**INFORMATION SHOWN**
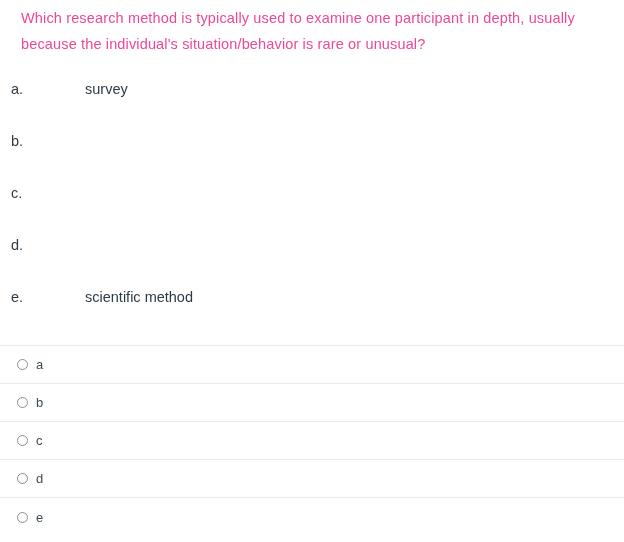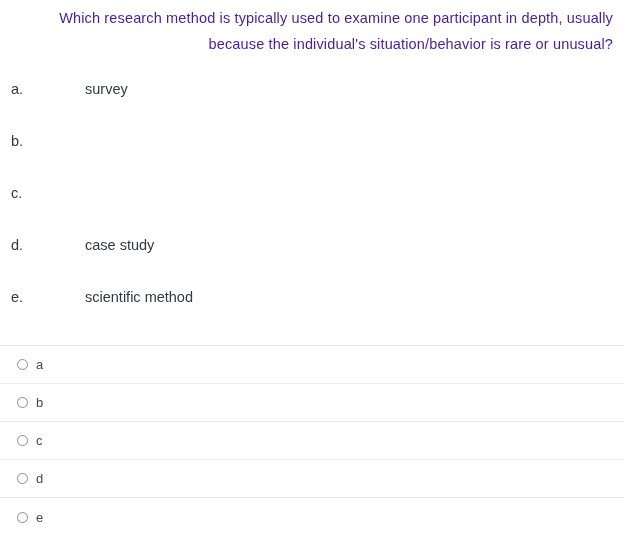--- a/index.html
+++ b/index.html
@@ -26,14 +26,13 @@
   
   .question-stem {
     position: absolute;
-    left: 13px;
+    left: 21px;
     top: 5px;
     width: 600px;
     font-size: 14.5px;
     line-height: 26px;
-    color: #4c1d95;
+    color: #ec4899;
     letter-spacing: 0.01em;
-    text-align: right;
   }
 
   

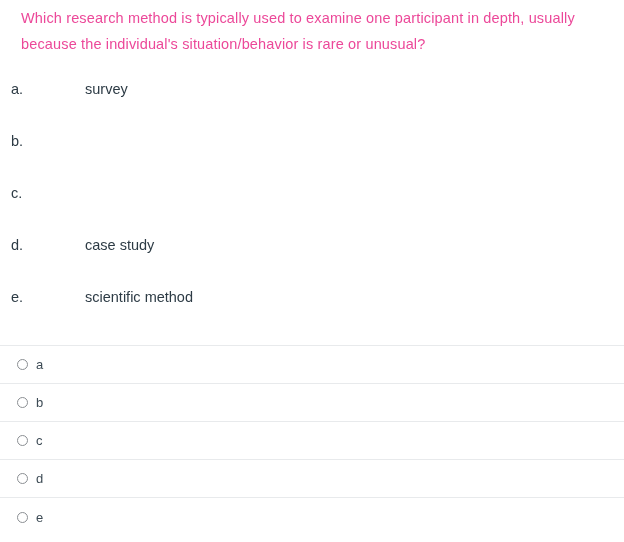--- a/index.html
+++ b/index.html
@@ -123,7 +123,6 @@
     </li>
     <li class="choice-row">
       <span class="choice-letter">d.</span>
-      <span class="choice-text">case study</span>
     </li>
     <li class="choice-row">
       <span class="choice-letter">e.</span>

**TASK ITEM**
The answer must restate each entry word for word and contain no images.

**YOUR SOLUTION**
--- a/index.html
+++ b/index.html
@@ -26,14 +26,13 @@
   
   .question-stem {
     position: absolute;
-    left: 13px;
+    left: 21px;
     top: 5px;
     width: 600px;
     font-size: 14.5px;
     line-height: 26px;
-    color: #4c1d95;
+    color: #ec4899;
     letter-spacing: 0.01em;
-    text-align: right;
   }
 
   

--- a/index.html
+++ b/index.html
@@ -123,7 +123,6 @@
     </li>
     <li class="choice-row">
       <span class="choice-letter">d.</span>
-      <span class="choice-text">case study</span>
     </li>
     <li class="choice-row">
       <span class="choice-letter">e.</span>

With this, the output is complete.